• **Data to use**
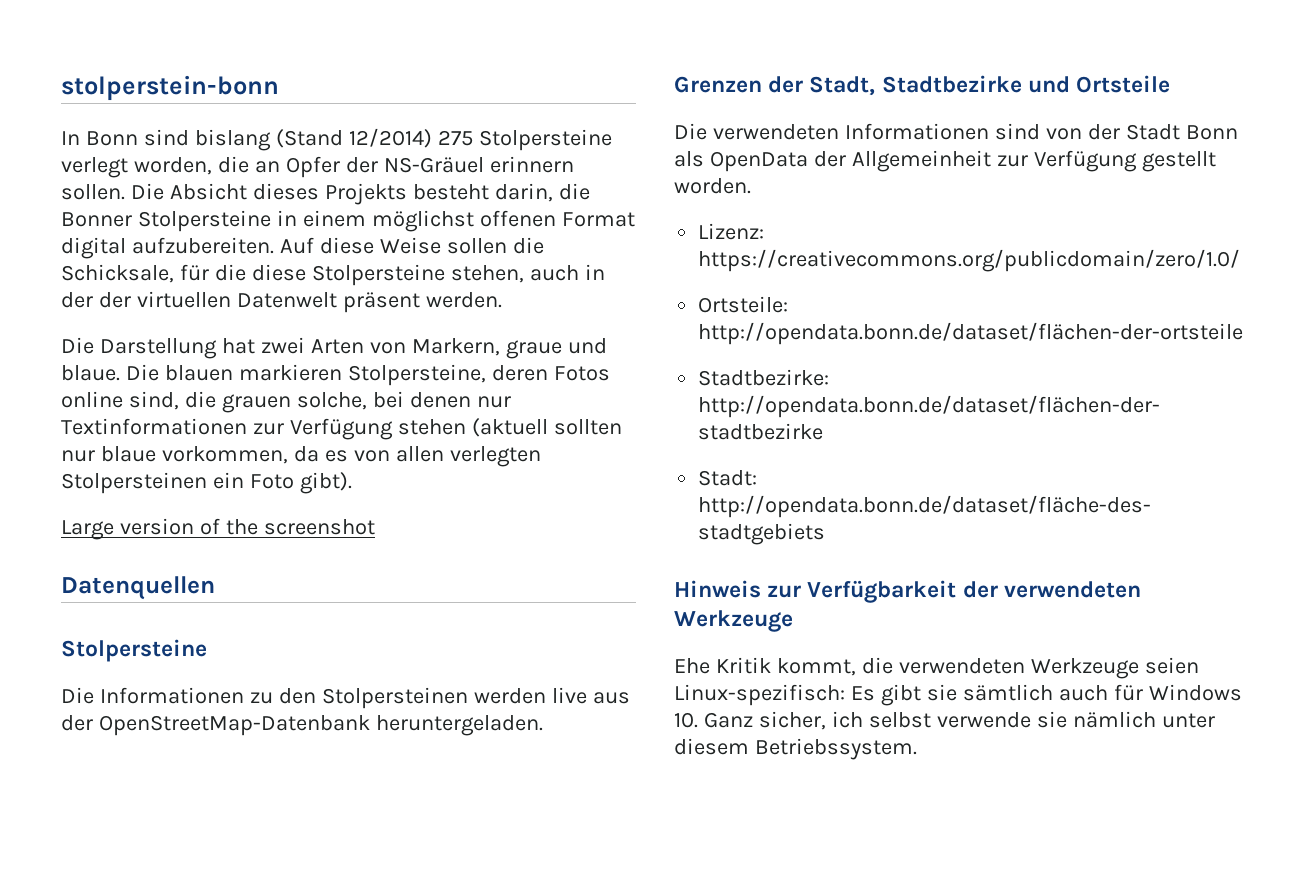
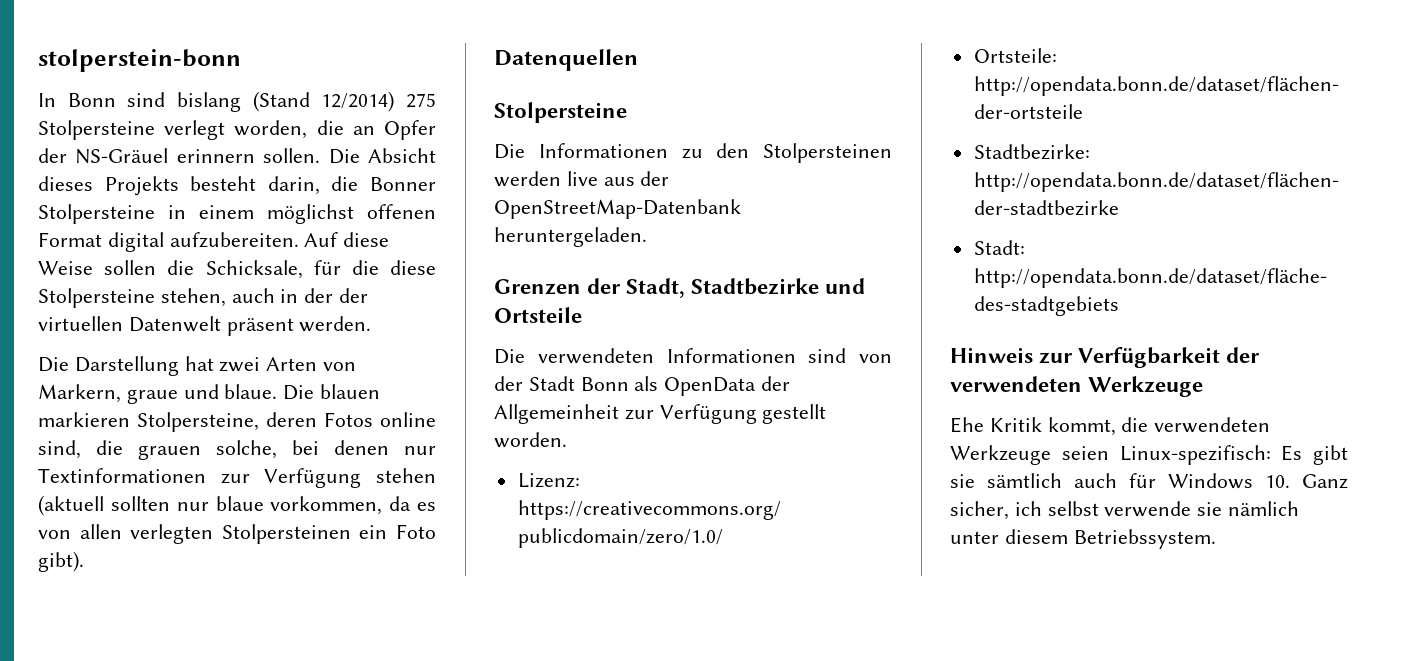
[61,518,375,540] // Large version of the screenshot -> (84, 561) none

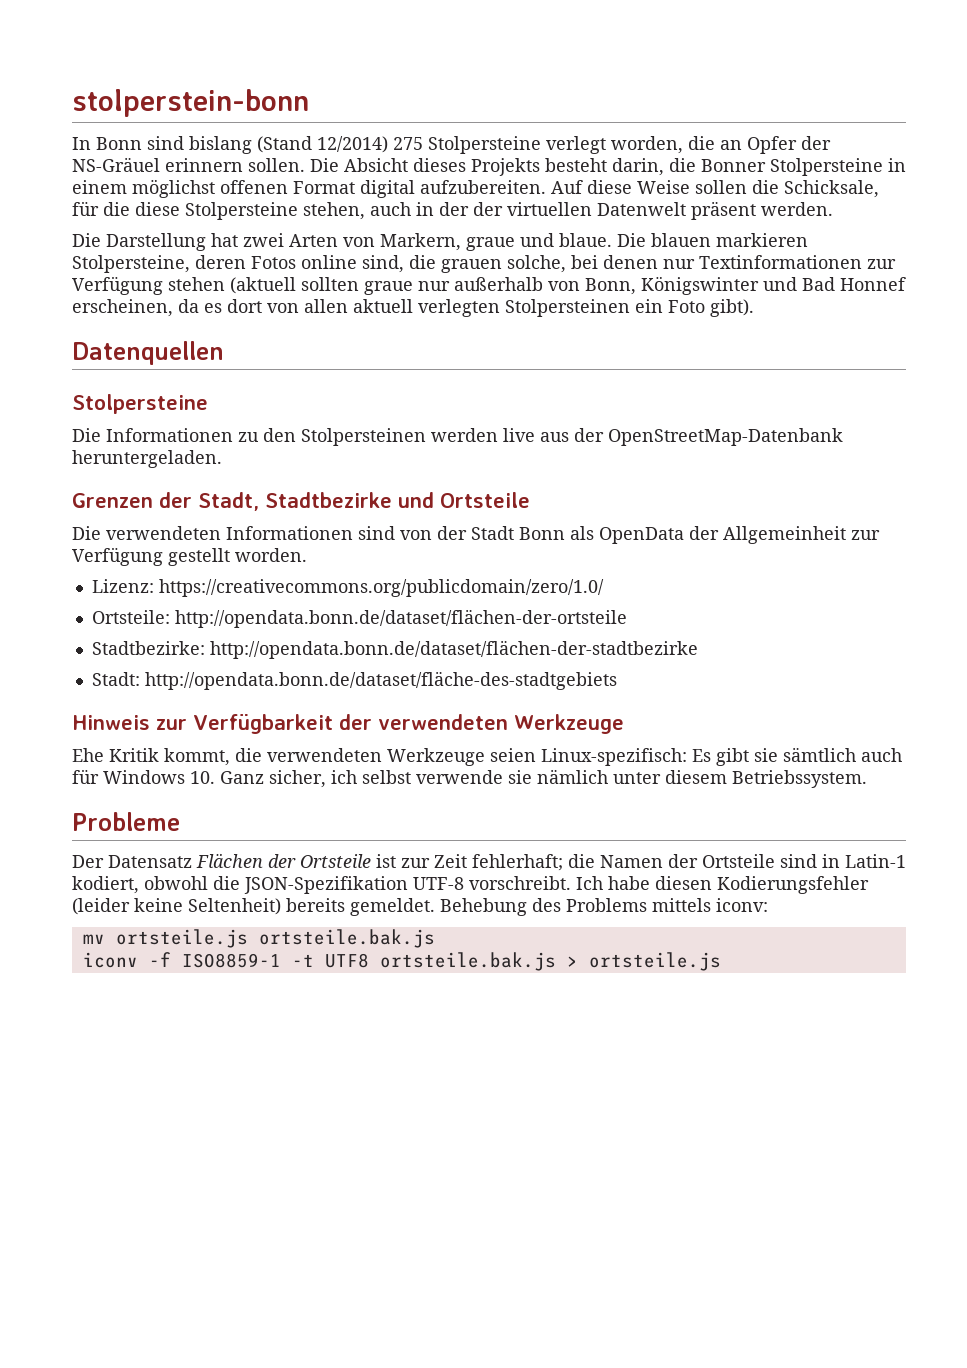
[176,496,383,515] nur blaue vorkommen, -> [364,276,906,295] [72,299,173,317] graue nur außerhalb von Bonn, Königswinter und Bad Honnef erscheinen,
(436, 506) none -> [227,299,262,313] dort
(122, 531) none -> [353,299,413,313] aktuell
(1216, 539) none -> [72,812,180,831] [72,853,906,871] [72,876,869,894] [72,898,768,916] [82,929,435,948] [82,952,721,971] // Probleme // Der Datensatz Flächen der Ortsteile ist zur Zeit fehlerhaft; die Namen der Ortsteile sind in Latin-1 kodiert, obwohl die JSON-Spezifikation UTF-8 vorschreibt. Ich habe diesen Kodierungsfehler (leider keine Seltenheit) bereits gemeldet. Behebung des Problems mittels iconv: // mv ortsteile.js ortsteile.bak.js // iconv -f ISO8859-1 -t UTF8 ortsteile.bak.js > ortsteile.js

• **Exercise aim**
Copy each entry above exactly; drop the pictures.

• **Finished task**
[61,518,375,540] // Large version of the screenshot -> (84, 561) none

[176,496,383,515] nur blaue vorkommen, -> [364,276,906,295] [72,299,173,317] graue nur außerhalb von Bonn, Königswinter und Bad Honnef erscheinen,
(436, 506) none -> [227,299,262,313] dort
(122, 531) none -> [353,299,413,313] aktuell
(1216, 539) none -> [72,812,180,831] [72,853,906,871] [72,876,869,894] [72,898,768,916] [82,929,435,948] [82,952,721,971] // Probleme // Der Datensatz Flächen der Ortsteile ist zur Zeit fehlerhaft; die Namen der Ortsteile sind in Latin-1 kodiert, obwohl die JSON-Spezifikation UTF-8 vorschreibt. Ich habe diesen Kodierungsfehler (leider keine Seltenheit) bereits gemeldet. Behebung des Problems mittels iconv: // mv ortsteile.js ortsteile.bak.js // iconv -f ISO8859-1 -t UTF8 ortsteile.bak.js > ortsteile.js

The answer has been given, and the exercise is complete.